Le plan concocté par les Français a été remis par le chef de la diplomatie, Stéphane Séjourné, aux autorités libanaises, mardi 6 février. Il avait un peu plus tôt fait l’objet de discussions avec les autorités israéliennes, lors d’une visite de hauts représentants des ministères des affaires étrangères et des armées, Frédéric Mondoloni et Alice Rufo. Il prévoit différentes mesures techniques et opérationnelles pour contribuer à une désescalade progressive. Le Hezbollah, qui aurait été testé sur le projet français, affirme ne pas vouloir l’accepter tant qu’un cessez-le-feu n’est pas signé dans la bande de Gaza. « Il faut poursuivre le travail de conviction », observe une source diplomatique.

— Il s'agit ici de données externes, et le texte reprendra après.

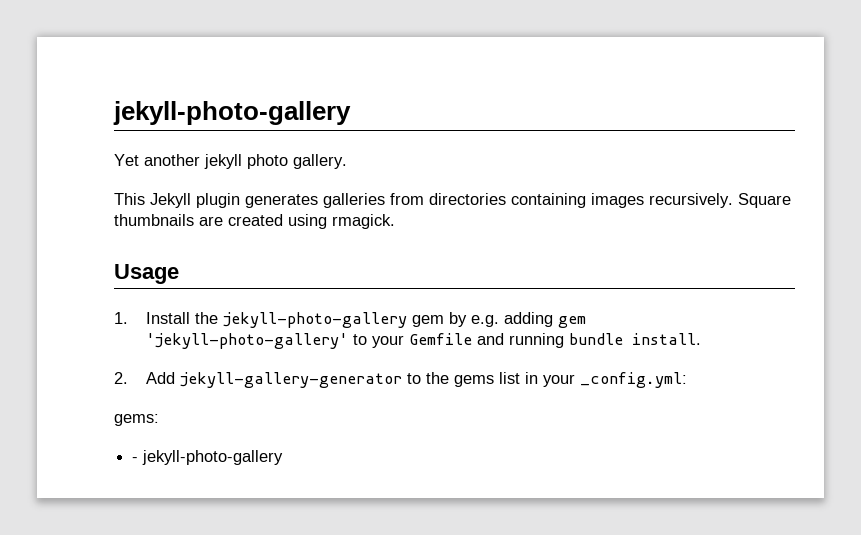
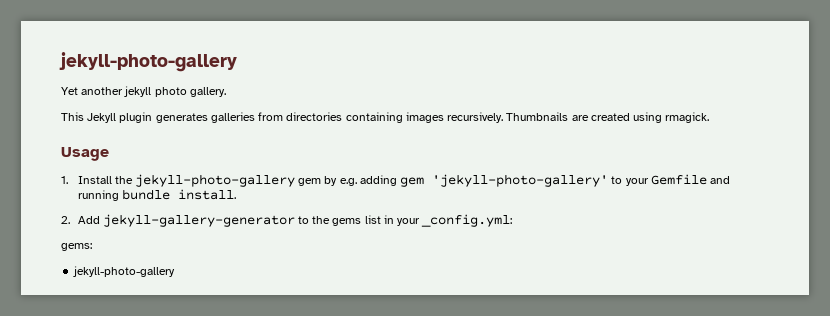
- Square thumbnails are created using rmagick.
+ Thumbnails are created using rmagick.
  gems:
- - jekyll-photo-gallery
+ jekyll-photo-gallery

« Le Hezbollah ne donne ni réponse ni assurance. Mais, dans la seconde même où il y aura un cessez-le-feu ou une suspension des opérations dans la bande de Gaza, on pourra envisager de premiers pas au Liban », estime Elias Bou Saab, le négociateur en chef libanais. Le message a été passé à Amos Hochstein, l’envoyé spécial du président américain, Joe Biden, qui mène la médiation pour trouver un nouveau modus vivendi autour de la frontière entre le Liban et Israël. En 2022, il était parvenu à sceller un accord de délimitation de leur frontière maritime. « Les Français ont leurs idées, les Américains en ont d’autres. Elles se rejoindront à un moment », précise le négociateur libanais.

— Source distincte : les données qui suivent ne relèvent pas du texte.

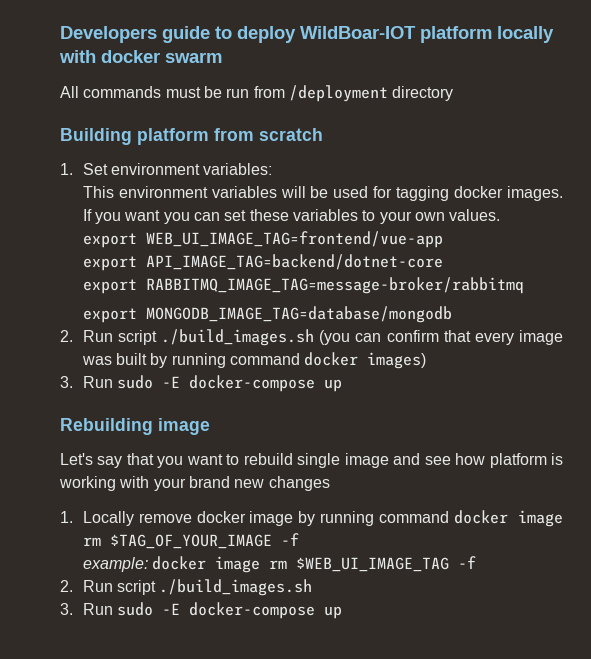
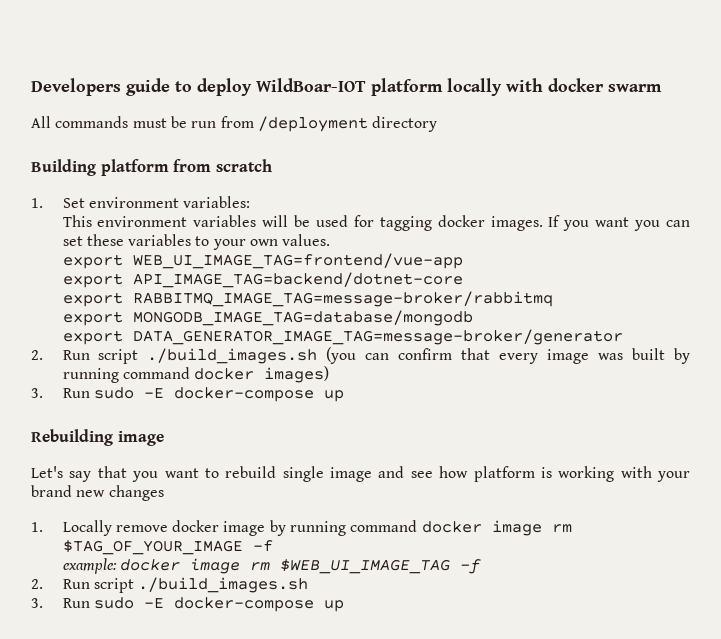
+ export DATA_GENERATOR_IMAGE_TAG=message-broker/generator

Règlement sur la frontière terrestre
Ces deux initiatives, menées en concertation, s’accordent sur un cadre général. L’objectif est de parvenir à la pleine application de la résolution 1701 en contrepartie d’un règlement sur la frontière terrestre. Cette résolution, votée au Conseil de sécurité des Nations unies au sortir de la guerre de 2006, stipule que seules l’armée libanaise et la Force intérimaire des Nations unies au Liban (Finul) soient déployées au Liban sud. Le chef du Hezbollah, Hassan Nasrallah, s’est dit ouvert à des négociations sur la frontière, une « opportunité historique » de libérer les territoires disputés depuis le retrait israélien du Liban en 2000. « Ce dossier va être difficile. Il ne faut pas y placer trop d’attentes et commencer par des mesures révocables, sur lesquelles créer un momentum diplomatique », estime Heiko Wimmen de l’International Crisis Group (ICG).

Le Liban exige la fin des attaques israéliennes, qui ont déplacé 86 000 habitants du Liban sud, des assassinats ciblés ainsi que des survols aériens de son territoire. « Jusqu’à présent, aucun engagement ne nous est parvenu de la partie israélienne », précise Elias Bou Saab. Afin de permettre le retour des 80 000 déplacés israéliens dans le nord de la Galilée, l’Etat hébreu insiste sur le retrait du Hezbollah et de ses armes audelà du fleuve Litani, à 25 kilomètres de la frontière. La question de la démilitarisation du Hezbollah se prête à « différentes interprétations », souligne le négociateur libanais.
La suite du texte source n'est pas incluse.